Ingin Aku Kembali ke Rahim Ibu

Ingin Aku Kembali ke Rahim Ibu

“Nduk, surga itu ada di telapak kaki Ibu, bukan di telapak kaki Bapak. Karena itu, ndak usah kamu menangis tersedu-sedu seperti itu di telapak kaki bapak. Pesan Bapak kepadamu cuma satu, tolong jaga Ibumu baik-baik, jangan sekali-kali kamu sakiti hati Ibumu. Sudahlah nduk, relakan saja kepergian Bapakmu ini, karena pada akhirnya kita semua akan kembali kepadaNya.” Ucap Bapak lirih dan serak.
Begitulah wasiat Bapak beberapa saat sebelum beliau meninggalkan kami, aku dan Ibu, untuk selama-lamanya. Pulang kembali menghadap Sang Pencipta.
Sejak kecil sampai aku tumbuh menjadi seorang gadis dewasa, aku memang lebih dekat dengan Bapak daripada dengan Ibu. Aku sendiri tak tahu entah kenapa bisa seperti itu, mungkin karena aku merasa Bapak lebih sering bersikap bijak dan lemah lembut dalam mendidik putri satu-satunya beliau ini daripada Ibu. Ya, Ibu memang orangnya tegas dan keras. Ibu memang orangnya ‘gak bolehan’ , maksudnya dikit-dikit gak boleh, begini gak boleh, begitu gak boleh, pokoknya serba gak ngebolehin dan suka mengatur putrinya. Sejak kecil sampai sekarang, sampai aku sudah tumbuh menjadi gadis dewasa ini, Ibu tetap saja sering ikut campur dalam kehidupanku. ‘kamu itu gak boleh begini’, ‘kamu itu gak boleh begitu’, setiap hari kata-kata itu saja yang aku dengar dari Ibu. Setiap kali aku mencoba berpendapat untuk membela diri, justru kata-kata lain yang lebih pedas yang aku dapat dari beliau, ‘kamu sudah berani bantah Ibu ya sekarang?’ ‘kamu sudah berani beralasan di depan Ibu ya sekarang?’ Ah, aku muak sekali mendengar dampratan dari Ibu setiap hari, dan setelah itu paling-paling aku hanya melampiaskan diri dengan berlari ke dalam kamar lalu membanting pintu kamar sekeras-kerasnya. Sementara Bapak sifatnya sangat kontras sekali dengan Ibu. Setiap kali setelah itu, dari dalam kamar, aku selalu mendengar beliau mencoba meredakan emosi Ibu.

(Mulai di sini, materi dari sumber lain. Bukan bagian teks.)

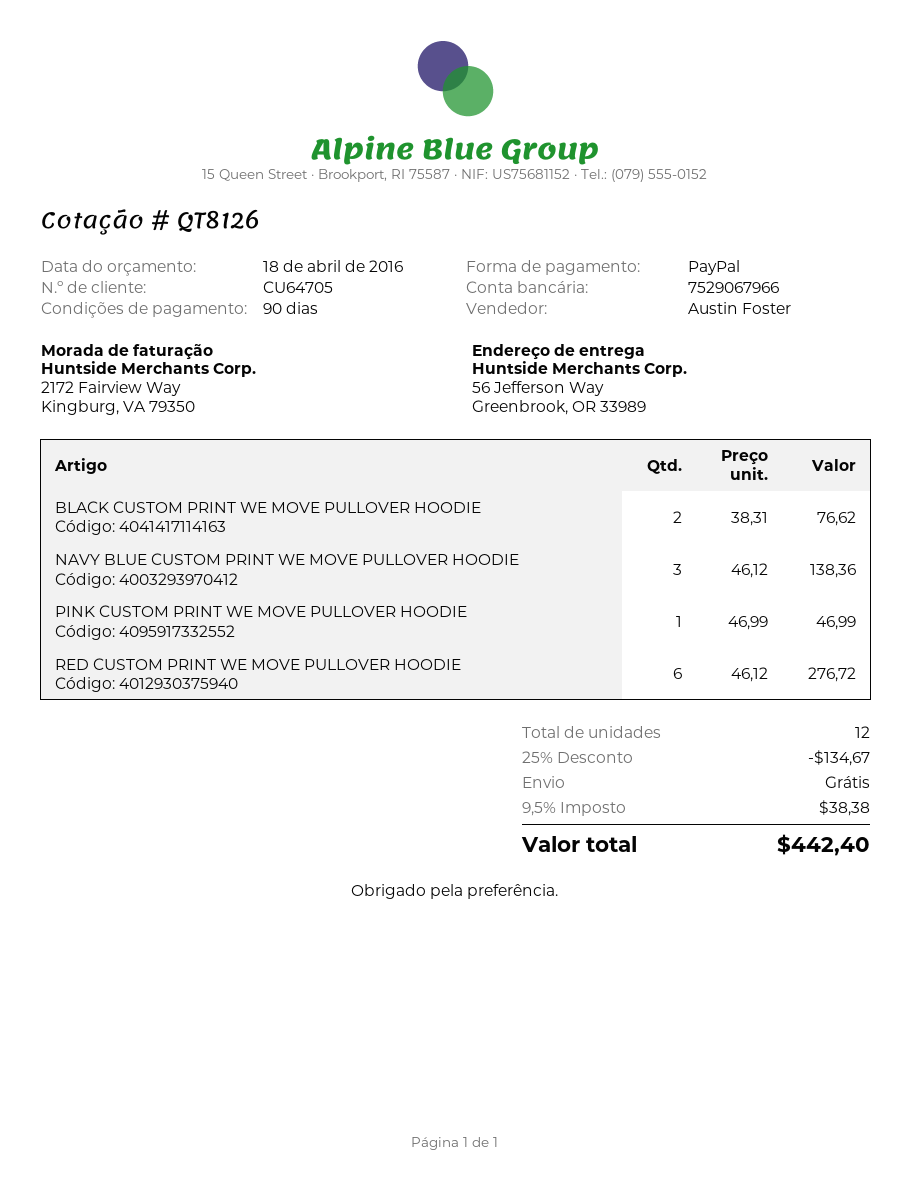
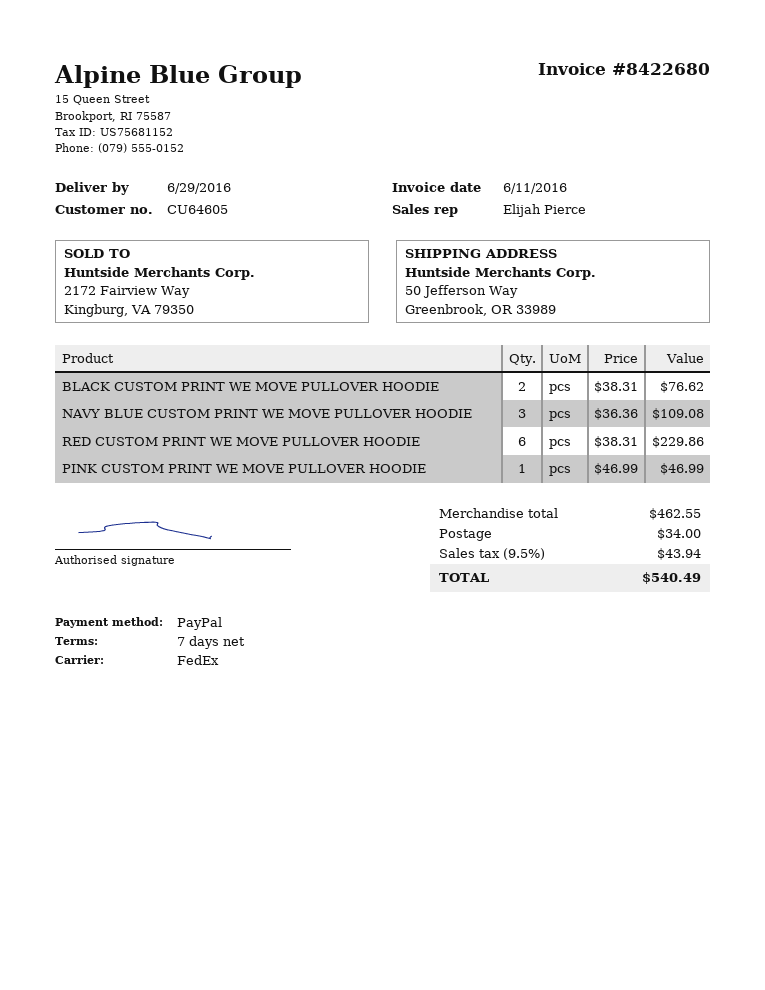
payment terms: 90 days -> 7 days
customer number: CU64705 -> CU64605
sales rep: Austin Foster -> Elijah Pierce
ship to: 56 Jefferson Way, Greenbrook, OR 33989 -> 50 Jefferson Way, Greenbrook, OR 33989
NAVY BLUE CUSTOM PRINT WE MOVE PULLOVER HOODIE: 3 x 46.12 = 138.36 -> 3 x 36.36 = 109.08
RED CUSTOM PRINT WE MOVE PULLOVER HOODIE: 6 x 46.12 = 276.72 -> 6 x 38.31 = 229.86
discount: 25% = 134.67 -> none
shipping: 0.00 -> 34.00
tax: 9.5% = 38.38 -> 9.5% = 43.94
total: 442.40 -> 540.49

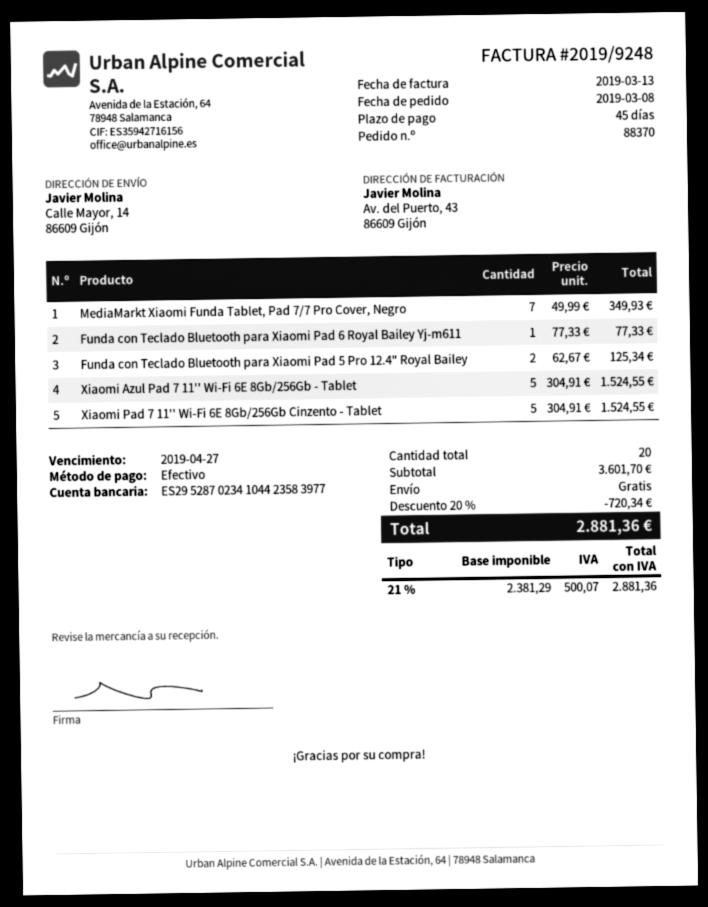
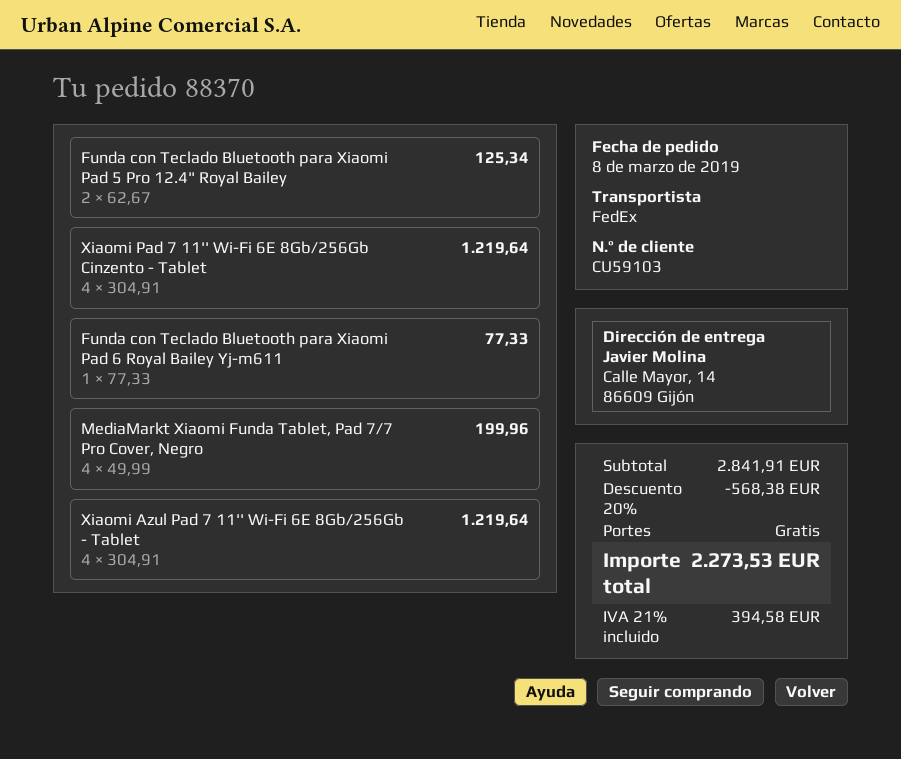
MediaMarkt Xiaomi Funda Tablet, Pad 7/7 Pro Cover, Negro: 7 x 49.99 = 349.93 -> 4 x 49.99 = 199.96
Xiaomi Azul Pad 7 11'' Wi-Fi 6E 8Gb/256Gb - Tablet: 5 x 304.91 = 1524.55 -> 4 x 304.91 = 1219.64
Xiaomi Pad 7 11'' Wi-Fi 6E 8Gb/256Gb Cinzento - Tablet: 5 x 304.91 = 1524.55 -> 4 x 304.91 = 1219.64
subtotal: 3601.70 -> 2841.91
discount: 20% = 720.34 -> 20% = 568.38
tax: 21% = 500.07 -> 21% = 394.58
total: 2881.36 -> 2273.53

“mbok jangan gitu tho, Bu. Kalau nasehati anak itu mbok ya dengan kata-kata yang baik, lemah lembut. Jangan malah dibentak-bentak kaya gitu. Anak zaman sekarang ‘kan beda dengan zaman kita dulu. Kalo dikerasin malah gak mempan.”
“Ooo … jadi Bapak juga sudah berani dengan Ibu, gitu? Bapak sudah berani bersekongkol dengan anak kita itu, iya? Huh, dasar anak dan Bapak sama saja.” Timpal Ibu mendengus kesal setiap kali Bapak mencoba membelaku.

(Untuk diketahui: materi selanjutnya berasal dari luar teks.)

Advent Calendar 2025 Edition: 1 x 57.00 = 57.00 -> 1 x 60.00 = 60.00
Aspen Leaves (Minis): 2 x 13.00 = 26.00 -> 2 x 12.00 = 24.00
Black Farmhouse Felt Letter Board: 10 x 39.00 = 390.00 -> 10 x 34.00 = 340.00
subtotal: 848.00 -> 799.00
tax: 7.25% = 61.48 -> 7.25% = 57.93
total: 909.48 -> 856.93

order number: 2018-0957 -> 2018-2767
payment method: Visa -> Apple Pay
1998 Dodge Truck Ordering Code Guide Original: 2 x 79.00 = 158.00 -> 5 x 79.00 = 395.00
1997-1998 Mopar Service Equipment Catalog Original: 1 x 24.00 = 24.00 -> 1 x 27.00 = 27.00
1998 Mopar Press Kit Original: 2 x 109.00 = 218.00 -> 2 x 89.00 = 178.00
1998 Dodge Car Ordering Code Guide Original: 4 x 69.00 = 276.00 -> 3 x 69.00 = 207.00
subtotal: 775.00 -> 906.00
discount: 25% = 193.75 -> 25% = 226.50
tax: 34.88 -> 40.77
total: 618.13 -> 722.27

Dan, setiap kali setelah itu, Bapak juga selalu mencoba meredakan emosiku kepada Ibu.
“kamu juga jangan begitu tho, Nduk. Meskipun Ibumu itu orangnya galak dan gak bolehan, tapi bagaimanapun juga dia itu ‘kan Ibumu. Ibu yang melahirkan kamu, menyusui kamu dan merawatmu sampai kamu dewasa sekarang.”
“iya, Pak. Santi juga tahu itu. Tapi ‘kan, itu gak berarti Ibu boleh dengan seenaknya sendiri mengatur Santi. Santi sudah gede, Pak. Santi sudah dewasa. Santi sudah bukan anak kecil lagi.” Timpalku setengah emosi, bukan dengan Bapak, tapi dengan Ibu.
“iya … iya, Bapak juga tahu itu. Ya sudah, memangnya tadi kamu itu kenapa tho, Nduk? Kok sampai Ibumu marah-marah begitu.”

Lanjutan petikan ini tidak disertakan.